This exercise calls for printing every record exactly once more.

Input data:

=-=-=

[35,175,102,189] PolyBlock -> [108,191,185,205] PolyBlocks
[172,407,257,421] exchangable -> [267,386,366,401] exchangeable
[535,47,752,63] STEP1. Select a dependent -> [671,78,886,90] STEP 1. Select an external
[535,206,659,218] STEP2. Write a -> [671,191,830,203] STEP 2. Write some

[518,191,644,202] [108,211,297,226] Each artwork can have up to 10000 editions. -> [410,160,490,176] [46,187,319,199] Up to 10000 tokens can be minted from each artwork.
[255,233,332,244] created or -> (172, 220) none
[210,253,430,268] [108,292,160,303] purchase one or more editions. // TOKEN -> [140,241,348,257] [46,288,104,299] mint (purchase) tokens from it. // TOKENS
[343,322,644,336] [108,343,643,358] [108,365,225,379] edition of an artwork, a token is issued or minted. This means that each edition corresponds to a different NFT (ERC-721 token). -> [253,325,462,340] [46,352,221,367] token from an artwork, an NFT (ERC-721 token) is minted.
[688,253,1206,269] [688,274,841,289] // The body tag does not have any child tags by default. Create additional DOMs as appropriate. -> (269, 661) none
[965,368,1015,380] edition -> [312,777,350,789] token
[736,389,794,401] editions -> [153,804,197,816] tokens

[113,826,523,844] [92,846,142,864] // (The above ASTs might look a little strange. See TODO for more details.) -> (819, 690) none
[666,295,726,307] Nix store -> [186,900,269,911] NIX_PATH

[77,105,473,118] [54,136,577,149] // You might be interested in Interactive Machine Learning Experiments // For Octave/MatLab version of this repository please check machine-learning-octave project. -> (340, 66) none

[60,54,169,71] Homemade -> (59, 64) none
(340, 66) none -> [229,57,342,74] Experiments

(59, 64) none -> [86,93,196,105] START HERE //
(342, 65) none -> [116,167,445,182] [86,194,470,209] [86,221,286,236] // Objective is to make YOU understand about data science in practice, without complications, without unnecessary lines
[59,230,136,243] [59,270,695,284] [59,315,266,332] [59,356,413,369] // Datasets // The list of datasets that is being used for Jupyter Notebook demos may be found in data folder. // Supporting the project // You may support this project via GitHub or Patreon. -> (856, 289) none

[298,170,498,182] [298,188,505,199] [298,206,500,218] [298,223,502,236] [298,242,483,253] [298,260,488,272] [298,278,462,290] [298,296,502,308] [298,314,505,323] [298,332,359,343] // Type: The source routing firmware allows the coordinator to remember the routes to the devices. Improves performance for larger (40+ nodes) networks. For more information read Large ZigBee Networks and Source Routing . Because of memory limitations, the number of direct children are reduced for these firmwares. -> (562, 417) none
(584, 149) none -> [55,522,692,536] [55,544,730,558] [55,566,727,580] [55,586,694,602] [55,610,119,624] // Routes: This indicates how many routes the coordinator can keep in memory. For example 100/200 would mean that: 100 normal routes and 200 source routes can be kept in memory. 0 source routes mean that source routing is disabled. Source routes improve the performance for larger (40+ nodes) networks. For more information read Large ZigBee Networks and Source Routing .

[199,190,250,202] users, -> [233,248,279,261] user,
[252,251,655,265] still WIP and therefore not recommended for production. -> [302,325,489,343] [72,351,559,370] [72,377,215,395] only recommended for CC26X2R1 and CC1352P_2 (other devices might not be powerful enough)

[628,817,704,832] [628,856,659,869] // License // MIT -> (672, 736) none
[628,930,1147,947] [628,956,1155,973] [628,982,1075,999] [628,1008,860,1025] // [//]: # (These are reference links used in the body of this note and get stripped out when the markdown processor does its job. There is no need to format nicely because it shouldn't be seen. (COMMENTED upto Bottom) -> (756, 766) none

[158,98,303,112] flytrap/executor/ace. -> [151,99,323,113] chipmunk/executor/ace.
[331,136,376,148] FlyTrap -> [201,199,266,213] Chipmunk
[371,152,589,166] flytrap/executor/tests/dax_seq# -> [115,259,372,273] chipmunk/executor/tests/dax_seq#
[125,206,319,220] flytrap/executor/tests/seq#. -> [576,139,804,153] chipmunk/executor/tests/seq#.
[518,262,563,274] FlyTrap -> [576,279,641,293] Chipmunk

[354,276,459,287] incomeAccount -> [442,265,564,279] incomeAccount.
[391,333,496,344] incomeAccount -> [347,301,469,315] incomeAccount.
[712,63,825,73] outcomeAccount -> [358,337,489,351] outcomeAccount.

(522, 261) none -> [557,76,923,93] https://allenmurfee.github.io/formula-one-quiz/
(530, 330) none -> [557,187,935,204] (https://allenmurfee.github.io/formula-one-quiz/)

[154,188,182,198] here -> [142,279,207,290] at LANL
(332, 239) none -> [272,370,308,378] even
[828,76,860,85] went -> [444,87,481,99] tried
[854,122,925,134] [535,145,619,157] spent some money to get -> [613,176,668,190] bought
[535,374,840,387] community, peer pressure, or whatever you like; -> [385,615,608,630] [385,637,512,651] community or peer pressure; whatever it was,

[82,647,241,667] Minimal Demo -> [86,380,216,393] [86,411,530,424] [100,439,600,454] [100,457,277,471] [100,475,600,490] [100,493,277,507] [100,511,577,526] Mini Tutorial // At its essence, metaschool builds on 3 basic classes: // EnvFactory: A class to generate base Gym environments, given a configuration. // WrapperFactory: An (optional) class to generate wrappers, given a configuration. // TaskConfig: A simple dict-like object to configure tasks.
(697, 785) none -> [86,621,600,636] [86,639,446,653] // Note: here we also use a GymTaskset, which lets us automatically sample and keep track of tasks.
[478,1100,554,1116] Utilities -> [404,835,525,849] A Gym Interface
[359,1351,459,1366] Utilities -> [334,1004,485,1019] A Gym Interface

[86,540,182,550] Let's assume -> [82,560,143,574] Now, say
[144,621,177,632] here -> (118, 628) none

=-=-=

Exercise solution:
[35,175,102,189] PolyBlock -> [108,191,185,205] PolyBlocks
[172,407,257,421] exchangable -> [267,386,366,401] exchangeable
[535,47,752,63] STEP1. Select a dependent -> [671,78,886,90] STEP 1. Select an external
[535,206,659,218] STEP2. Write a -> [671,191,830,203] STEP 2. Write some

[518,191,644,202] [108,211,297,226] Each artwork can have up to 10000 editions. -> [410,160,490,176] [46,187,319,199] Up to 10000 tokens can be minted from each artwork.
[255,233,332,244] created or -> (172, 220) none
[210,253,430,268] [108,292,160,303] purchase one or more editions. // TOKEN -> [140,241,348,257] [46,288,104,299] mint (purchase) tokens from it. // TOKENS
[343,322,644,336] [108,343,643,358] [108,365,225,379] edition of an artwork, a token is issued or minted. This means that each edition corresponds to a different NFT (ERC-721 token). -> [253,325,462,340] [46,352,221,367] token from an artwork, an NFT (ERC-721 token) is minted.
[688,253,1206,269] [688,274,841,289] // The body tag does not have any child tags by default. Create additional DOMs as appropriate. -> (269, 661) none
[965,368,1015,380] edition -> [312,777,350,789] token
[736,389,794,401] editions -> [153,804,197,816] tokens

[113,826,523,844] [92,846,142,864] // (The above ASTs might look a little strange. See TODO for more details.) -> (819, 690) none
[666,295,726,307] Nix store -> [186,900,269,911] NIX_PATH

[77,105,473,118] [54,136,577,149] // You might be interested in Interactive Machine Learning Experiments // For Octave/MatLab version of this repository please check machine-learning-octave project. -> (340, 66) none

[60,54,169,71] Homemade -> (59, 64) none
(340, 66) none -> [229,57,342,74] Experiments

(59, 64) none -> [86,93,196,105] START HERE //
(342, 65) none -> [116,167,445,182] [86,194,470,209] [86,221,286,236] // Objective is to make YOU understand about data science in practice, without complications, without unnecessary lines
[59,230,136,243] [59,270,695,284] [59,315,266,332] [59,356,413,369] // Datasets // The list of datasets that is being used for Jupyter Notebook demos may be found in data folder. // Supporting the project // You may support this project via GitHub or Patreon. -> (856, 289) none

[298,170,498,182] [298,188,505,199] [298,206,500,218] [298,223,502,236] [298,242,483,253] [298,260,488,272] [298,278,462,290] [298,296,502,308] [298,314,505,323] [298,332,359,343] // Type: The source routing firmware allows the coordinator to remember the routes to the devices. Improves performance for larger (40+ nodes) networks. For more information read Large ZigBee Networks and Source Routing . Because of memory limitations, the number of direct children are reduced for these firmwares. -> (562, 417) none
(584, 149) none -> [55,522,692,536] [55,544,730,558] [55,566,727,580] [55,586,694,602] [55,610,119,624] // Routes: This indicates how many routes the coordinator can keep in memory. For example 100/200 would mean that: 100 normal routes and 200 source routes can be kept in memory. 0 source routes mean that source routing is disabled. Source routes improve the performance for larger (40+ nodes) networks. For more information read Large ZigBee Networks and Source Routing .

[199,190,250,202] users, -> [233,248,279,261] user,
[252,251,655,265] still WIP and therefore not recommended for production. -> [302,325,489,343] [72,351,559,370] [72,377,215,395] only recommended for CC26X2R1 and CC1352P_2 (other devices might not be powerful enough)

[628,817,704,832] [628,856,659,869] // License // MIT -> (672, 736) none
[628,930,1147,947] [628,956,1155,973] [628,982,1075,999] [628,1008,860,1025] // [//]: # (These are reference links used in the body of this note and get stripped out when the markdown processor does its job. There is no need to format nicely because it shouldn't be seen. (COMMENTED upto Bottom) -> (756, 766) none

[158,98,303,112] flytrap/executor/ace. -> [151,99,323,113] chipmunk/executor/ace.
[331,136,376,148] FlyTrap -> [201,199,266,213] Chipmunk
[371,152,589,166] flytrap/executor/tests/dax_seq# -> [115,259,372,273] chipmunk/executor/tests/dax_seq#
[125,206,319,220] flytrap/executor/tests/seq#. -> [576,139,804,153] chipmunk/executor/tests/seq#.
[518,262,563,274] FlyTrap -> [576,279,641,293] Chipmunk

[354,276,459,287] incomeAccount -> [442,265,564,279] incomeAccount.
[391,333,496,344] incomeAccount -> [347,301,469,315] incomeAccount.
[712,63,825,73] outcomeAccount -> [358,337,489,351] outcomeAccount.

(522, 261) none -> [557,76,923,93] https://allenmurfee.github.io/formula-one-quiz/
(530, 330) none -> [557,187,935,204] (https://allenmurfee.github.io/formula-one-quiz/)

[154,188,182,198] here -> [142,279,207,290] at LANL
(332, 239) none -> [272,370,308,378] even
[828,76,860,85] went -> [444,87,481,99] tried
[854,122,925,134] [535,145,619,157] spent some money to get -> [613,176,668,190] bought
[535,374,840,387] community, peer pressure, or whatever you like; -> [385,615,608,630] [385,637,512,651] community or peer pressure; whatever it was,

[82,647,241,667] Minimal Demo -> [86,380,216,393] [86,411,530,424] [100,439,600,454] [100,457,277,471] [100,475,600,490] [100,493,277,507] [100,511,577,526] Mini Tutorial // At its essence, metaschool builds on 3 basic classes: // EnvFactory: A class to generate base Gym environments, given a configuration. // WrapperFactory: An (optional) class to generate wrappers, given a configuration. // TaskConfig: A simple dict-like object to configure tasks.
(697, 785) none -> [86,621,600,636] [86,639,446,653] // Note: here we also use a GymTaskset, which lets us automatically sample and keep track of tasks.
[478,1100,554,1116] Utilities -> [404,835,525,849] A Gym Interface
[359,1351,459,1366] Utilities -> [334,1004,485,1019] A Gym Interface

[86,540,182,550] Let's assume -> [82,560,143,574] Now, say
[144,621,177,632] here -> (118, 628) none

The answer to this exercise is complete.